Apoio a setor de eventos

Essa decisão estratégica talvez tenha o objetivo de intensificar o foco dos benefícios nas atividades essenciais ao núcleo do setor de eventos, garantindo um uso mais assertivo e eficaz dos recursos tributários e promovendo uma recuperação mais robusta das receitas públicas. Todavia, é necessário que se analise, caso a caso, os setores que foram excluídos por força de eventual iniquidade que possa resultar da nova opção.

O Cadastur também suscita dúvidas e insegurança, dado que há necessidade de comprovação de cadastramento até 18 de março de 2022, com possibilidade de regularização até 30 de maio de 2023.

Isto é, a lei dispõe que o direito à fruição do benefício é condicionada à regularidade, em 18 de março de 2022, ou adquirida entre essa data e 30 de maio de 2023, de regularização junto ao Cadastur, relativo ao exercício das seguintes atividades econômicas:

  • restaurantes e similares (5611-2/01);
  • bares e outros estabelecimentos especializados em servir bebidas, sem entretenimento (5611-2/04);
  • bares e outros estabelecimentos especializados em servir bebidas, com entretenimento (5611-2/05);
  • agências de viagem (7911-2/00);
  • operadores turísticos (7912-1/00);
  • atividades de jardins botânicos, zoológicos, parques nacionais, reservas ecológicas e áreas de proteção ambiental (9103-1/00);
  • parques de diversão e parques temáticos (9321-2/00);
  • atividades de organizações associativas ligadas à cultura e à arte (9493-6/00)

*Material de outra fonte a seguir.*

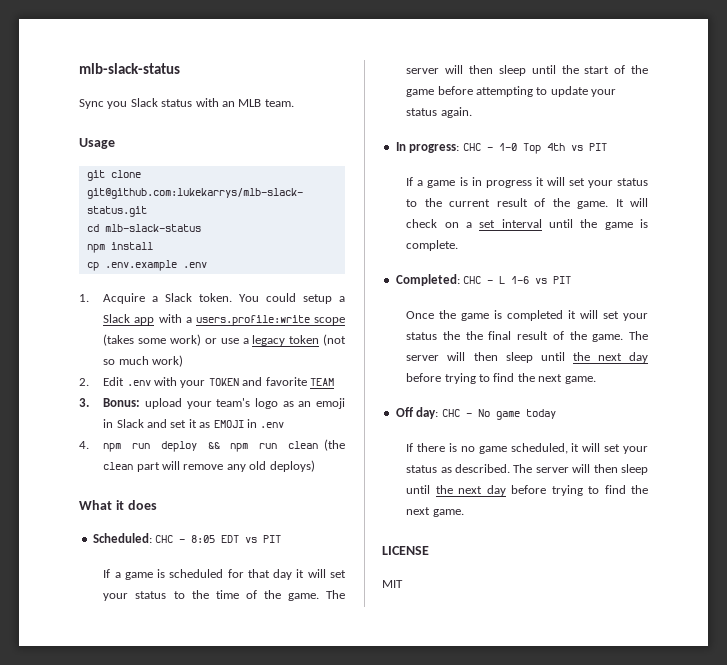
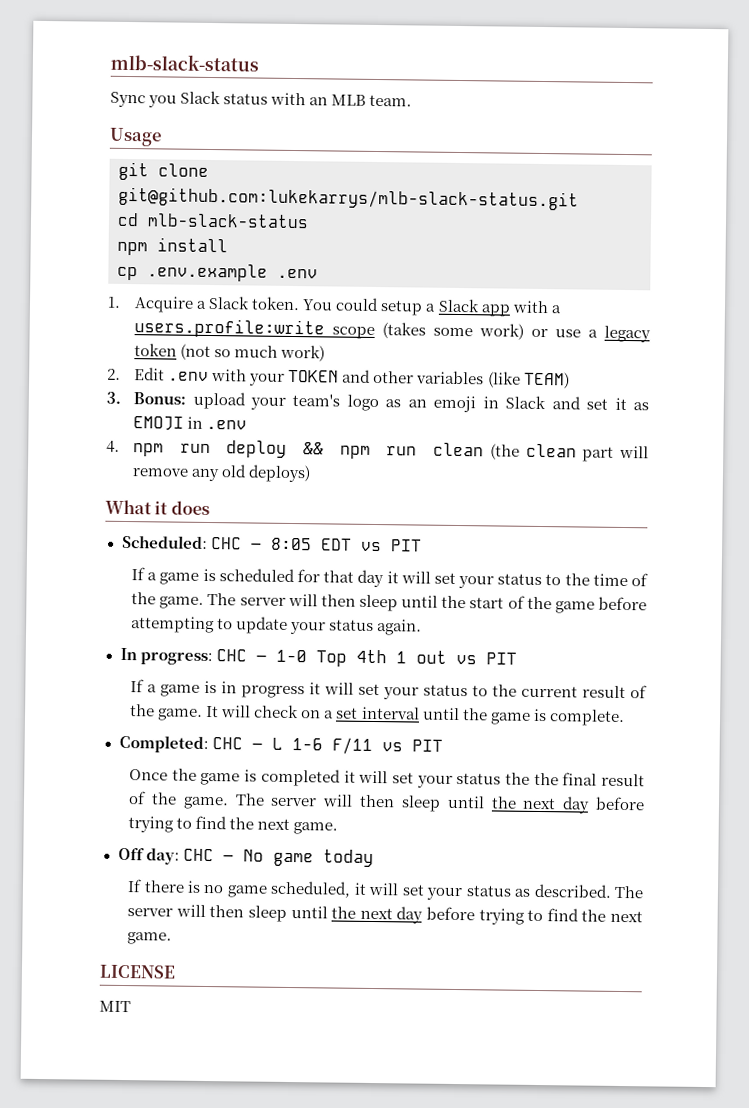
- 2. Edit .env with your TOKEN and favorite TEAM
+ 2. Edit .env with your TOKEN and other variables (like TEAM)
- In progress: CHC – 1-0 Top 4th vs PIT
+ In progress: CHC – 1-0 Top 4th 1 out vs PIT
- Completed: CHC – L 1-6 vs PIT
+ Completed: CHC – L 1-6 F/11 vs PIT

Persiste também o problema da transferência de titularidade, que vincula cedentes e cessionários por tributos não recolhidos, com base em equivocada aplicação dos benefícios do programa. É tema que também fomentará a judicialização. Percebe-se também algum nível de preocupação com a exclusão de inativos (ou que o foram, de 2017 a 2021), o que revela uma contradição na política governamental.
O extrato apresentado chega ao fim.